Before-and-after page screenshots:
......

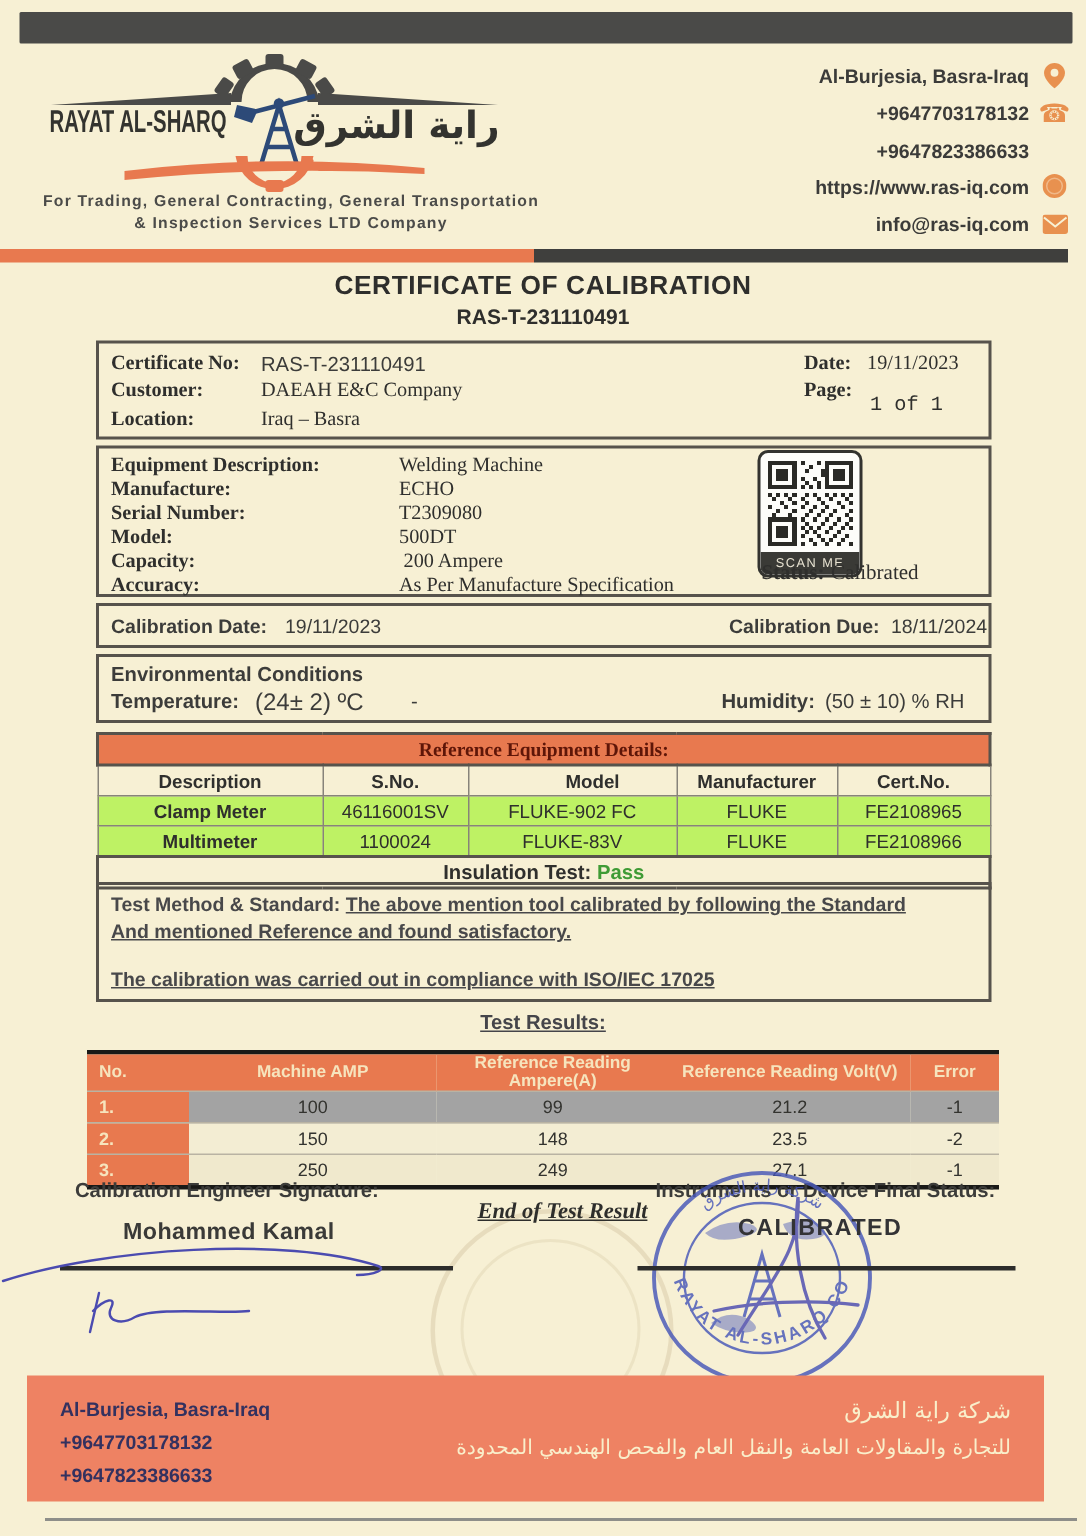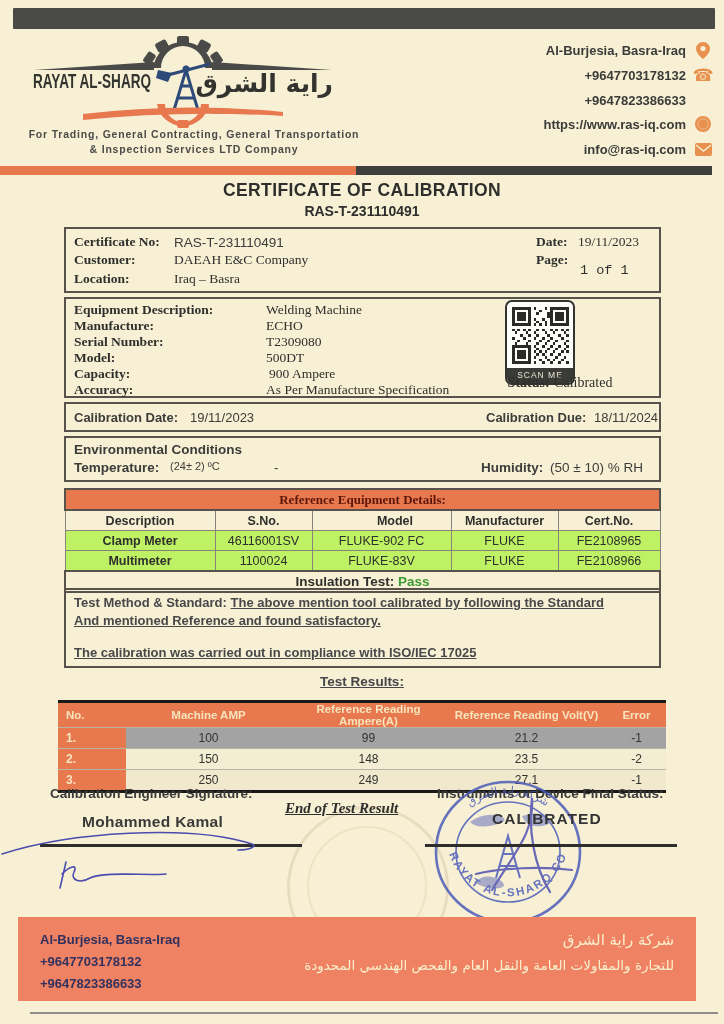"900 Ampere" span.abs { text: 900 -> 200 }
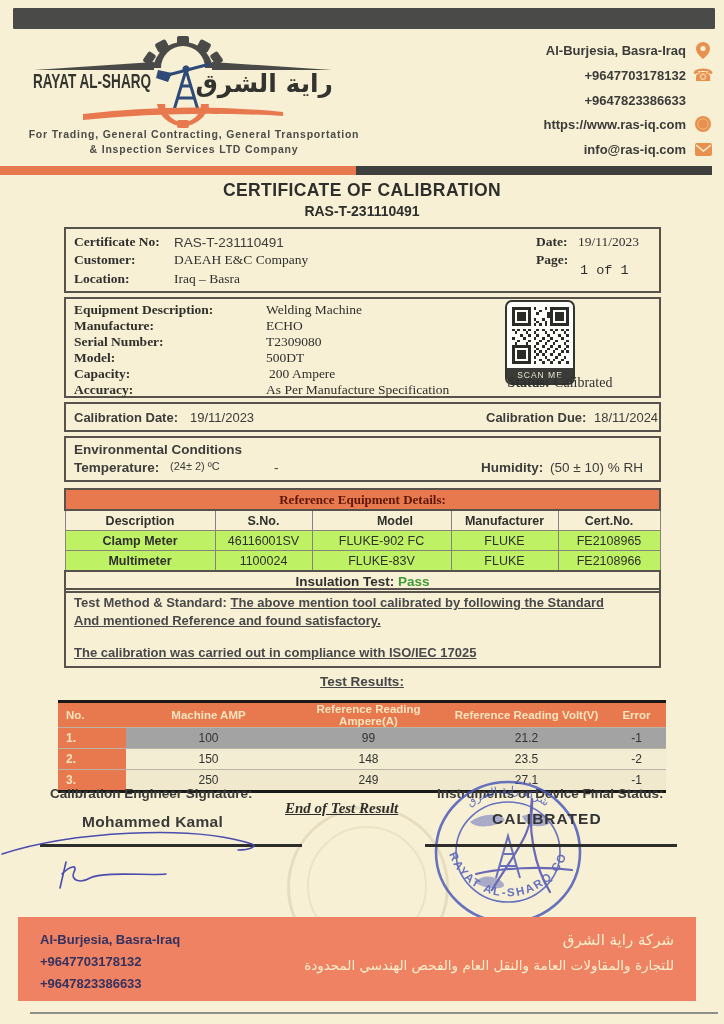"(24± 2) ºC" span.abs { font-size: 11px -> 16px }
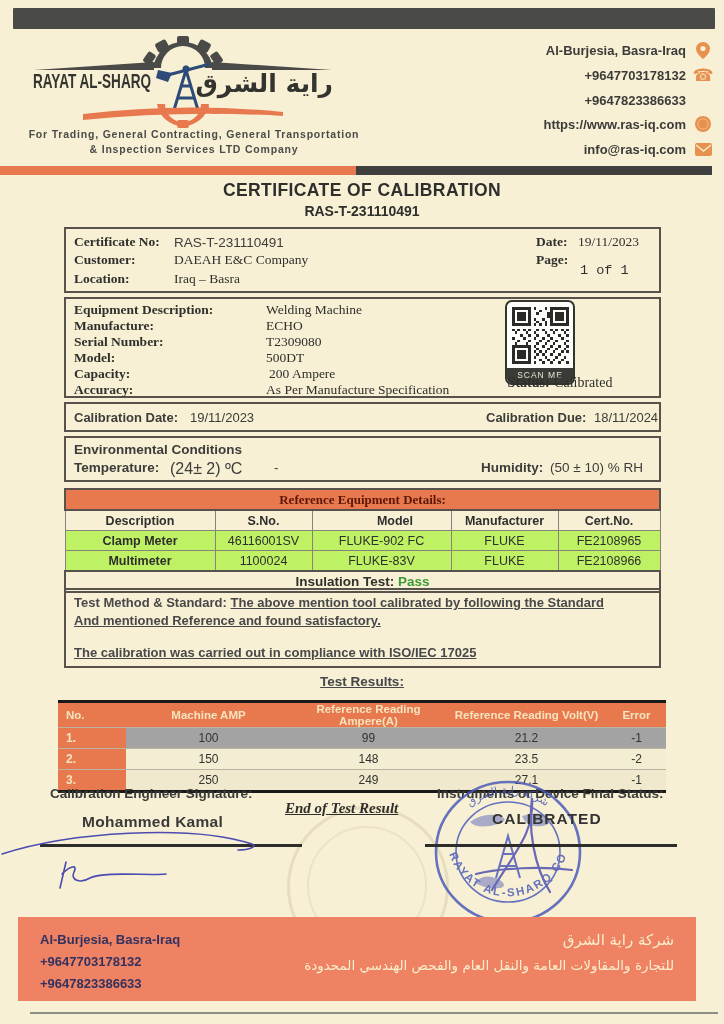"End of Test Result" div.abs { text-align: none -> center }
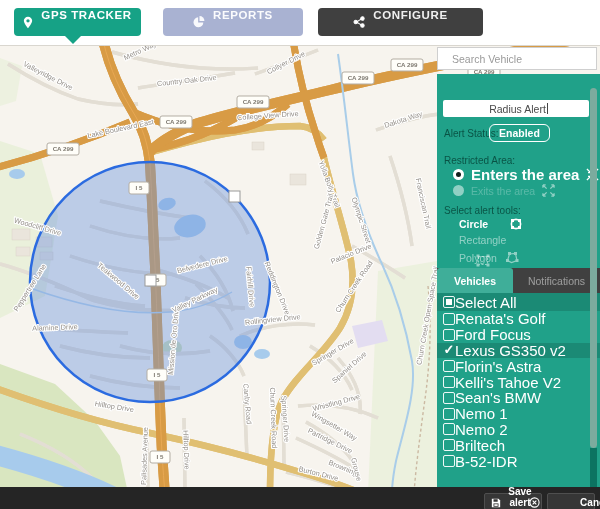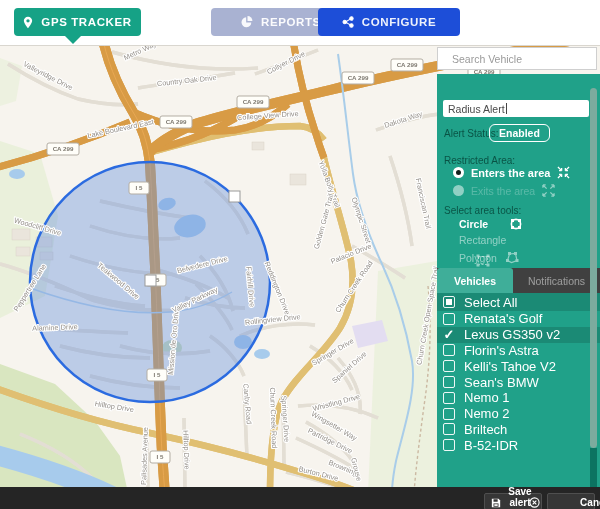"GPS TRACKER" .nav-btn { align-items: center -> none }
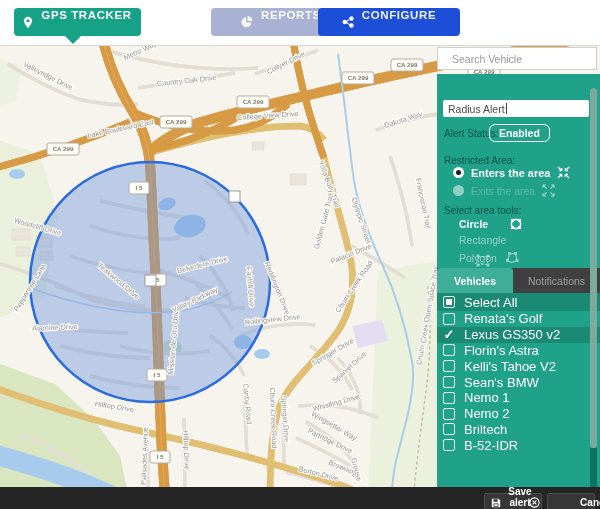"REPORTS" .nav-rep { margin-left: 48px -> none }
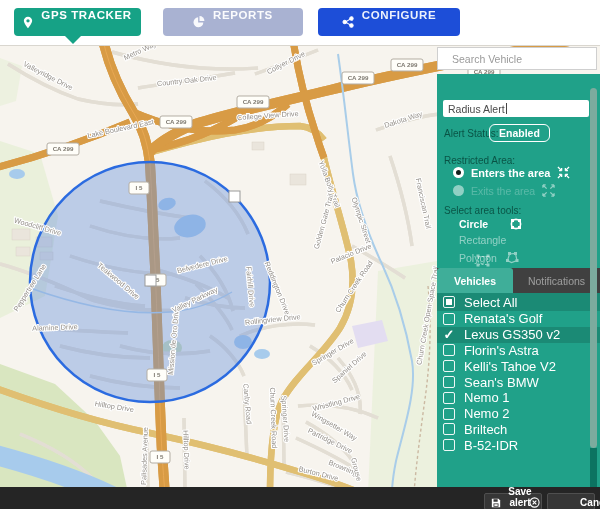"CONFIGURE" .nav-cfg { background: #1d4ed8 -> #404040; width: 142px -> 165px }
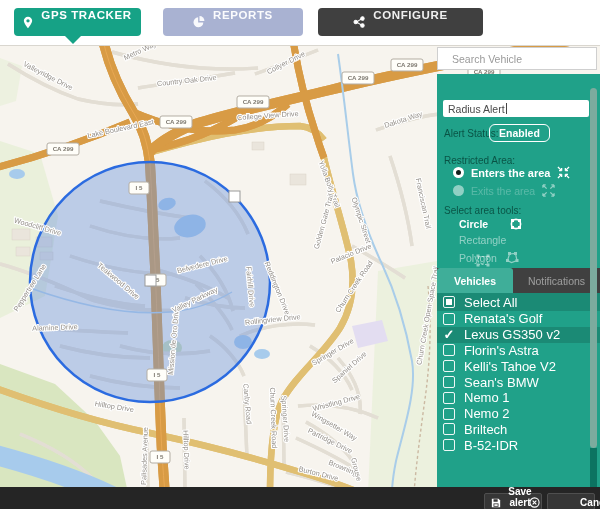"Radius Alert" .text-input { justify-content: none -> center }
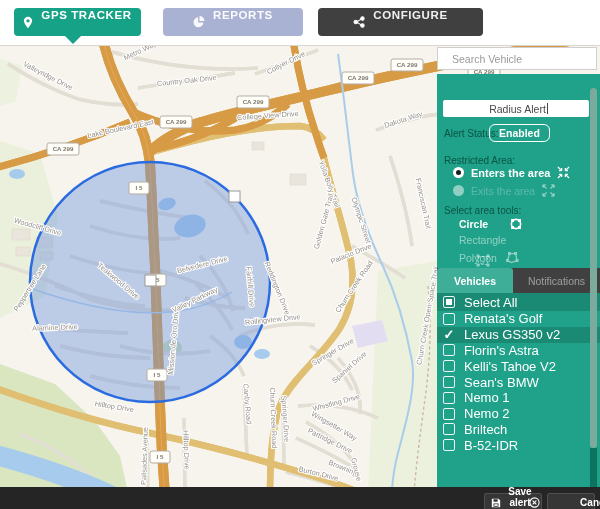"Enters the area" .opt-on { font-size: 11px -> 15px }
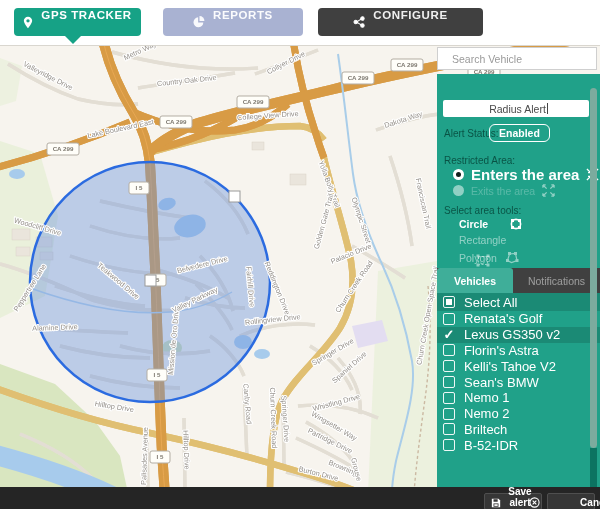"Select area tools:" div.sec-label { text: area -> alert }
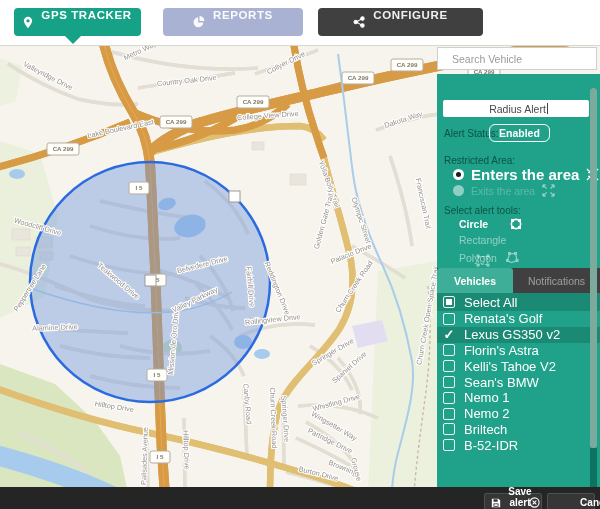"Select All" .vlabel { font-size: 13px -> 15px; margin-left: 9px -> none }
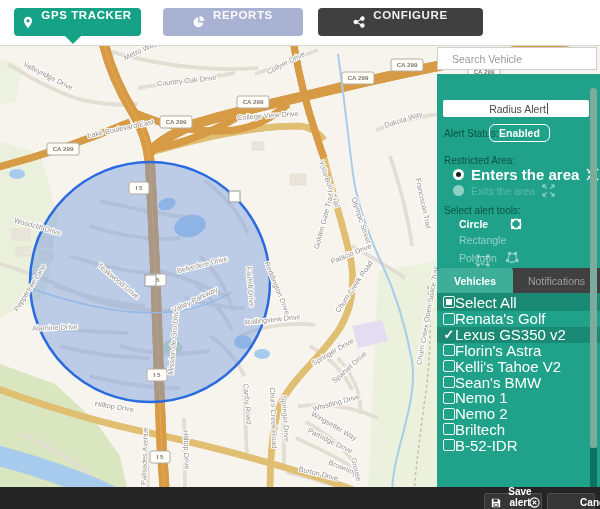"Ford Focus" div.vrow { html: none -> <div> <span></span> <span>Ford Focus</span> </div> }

......

PROBLEM REQUIREMENTS.
Copy the records exactly. Skip the images.

RESULT OF THIS TASK.
"900 Ampere" span.abs { text: 900 -> 200 }
"(24± 2) ºC" span.abs { font-size: 11px -> 16px }
"End of Test Result" div.abs { text-align: none -> center }
"GPS TRACKER" .nav-btn { align-items: center -> none }
"REPORTS" .nav-rep { margin-left: 48px -> none }
"CONFIGURE" .nav-cfg { background: #1d4ed8 -> #404040; width: 142px -> 165px }
"Radius Alert" .text-input { justify-content: none -> center }
"Enters the area" .opt-on { font-size: 11px -> 15px }
"Select area tools:" div.sec-label { text: area -> alert }
"Select All" .vlabel { font-size: 13px -> 15px; margin-left: 9px -> none }
"Ford Focus" div.vrow { html: none -> <div> <span></span> <span>Ford Focus</span> </div> }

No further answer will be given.